→ YOUR INSTRUCTIONS
Images excluded, return every record exactly as it reads.

Difference listings
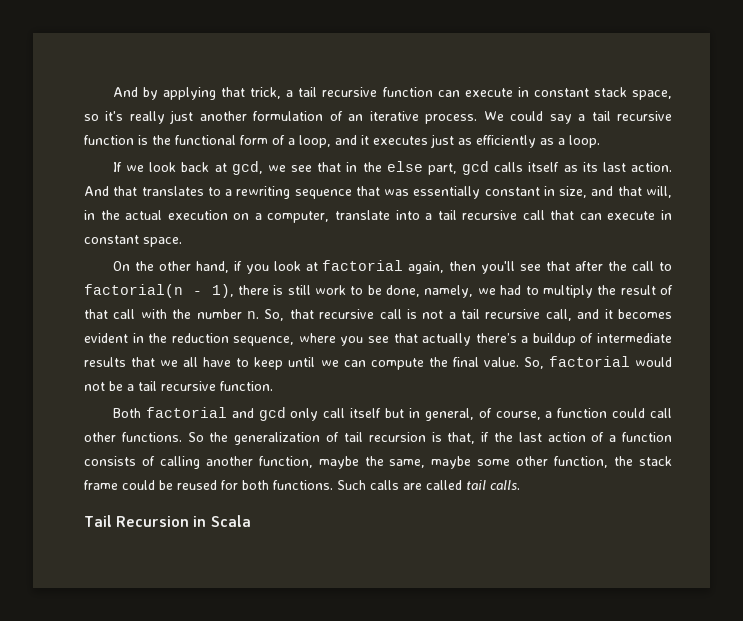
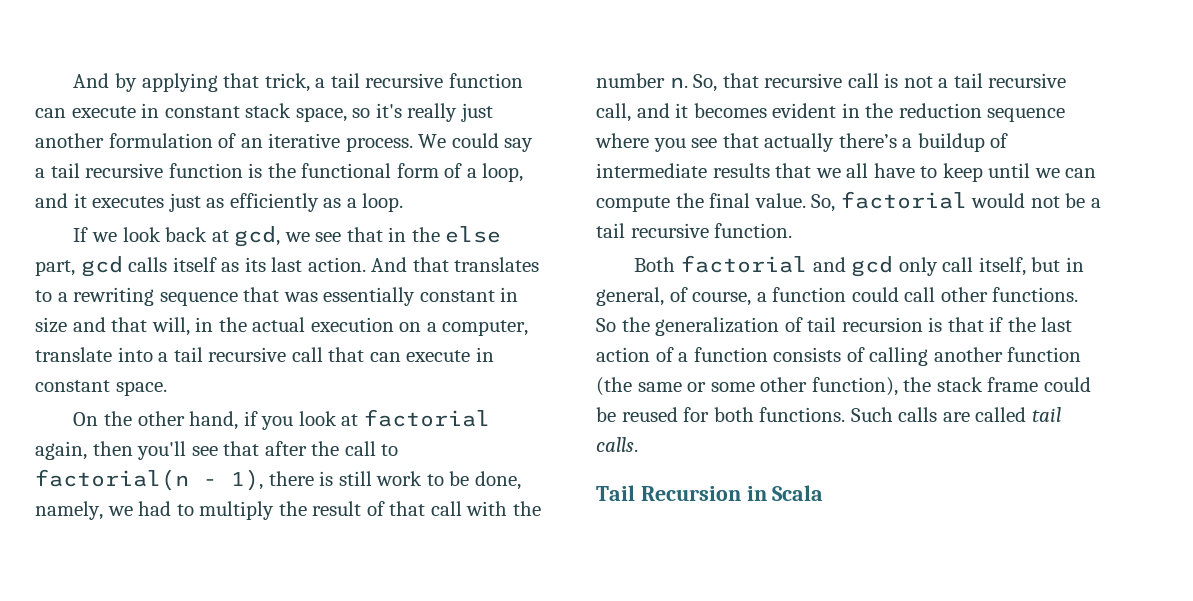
- And that translates to a rewriting sequence that was essentially constant in size, and that will, in the actual execution on a computer, translate into a tail recursive call that can execute in constant space.
+ And that translates to a rewriting sequence that was essentially constant in size and that will, in the actual execution on a computer, translate into a tail recursive call that can execute in constant space.
- So, that recursive call is not a tail recursive call, and it becomes evident in the reduction sequence, where you see that actually there’s a buildup of intermediate results that we all have to keep until we can compute the final value.
+ So, that recursive call is not a tail recursive call, and it becomes evident in the reduction sequence where you see that actually there’s a buildup of intermediate results that we all have to keep until we can compute the final value.
- Both factorial and gcd only call itself but in general, of course, a function could call other functions.
+ Both factorial and gcd only call itself, but in general, of course, a function could call other functions.
- So the generalization of tail recursion is that, if the last action of a function consists of calling another function, maybe the same, maybe some other function, the stack frame could be reused for both functions.
+ So the generalization of tail recursion is that if the last action of a function consists of calling another function (the same or some other function), the stack frame could be reused for both functions.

→ EXERCISE RESULT
- And that translates to a rewriting sequence that was essentially constant in size, and that will, in the actual execution on a computer, translate into a tail recursive call that can execute in constant space.
+ And that translates to a rewriting sequence that was essentially constant in size and that will, in the actual execution on a computer, translate into a tail recursive call that can execute in constant space.
- So, that recursive call is not a tail recursive call, and it becomes evident in the reduction sequence, where you see that actually there’s a buildup of intermediate results that we all have to keep until we can compute the final value.
+ So, that recursive call is not a tail recursive call, and it becomes evident in the reduction sequence where you see that actually there’s a buildup of intermediate results that we all have to keep until we can compute the final value.
- Both factorial and gcd only call itself but in general, of course, a function could call other functions.
+ Both factorial and gcd only call itself, but in general, of course, a function could call other functions.
- So the generalization of tail recursion is that, if the last action of a function consists of calling another function, maybe the same, maybe some other function, the stack frame could be reused for both functions.
+ So the generalization of tail recursion is that if the last action of a function consists of calling another function (the same or some other function), the stack frame could be reused for both functions.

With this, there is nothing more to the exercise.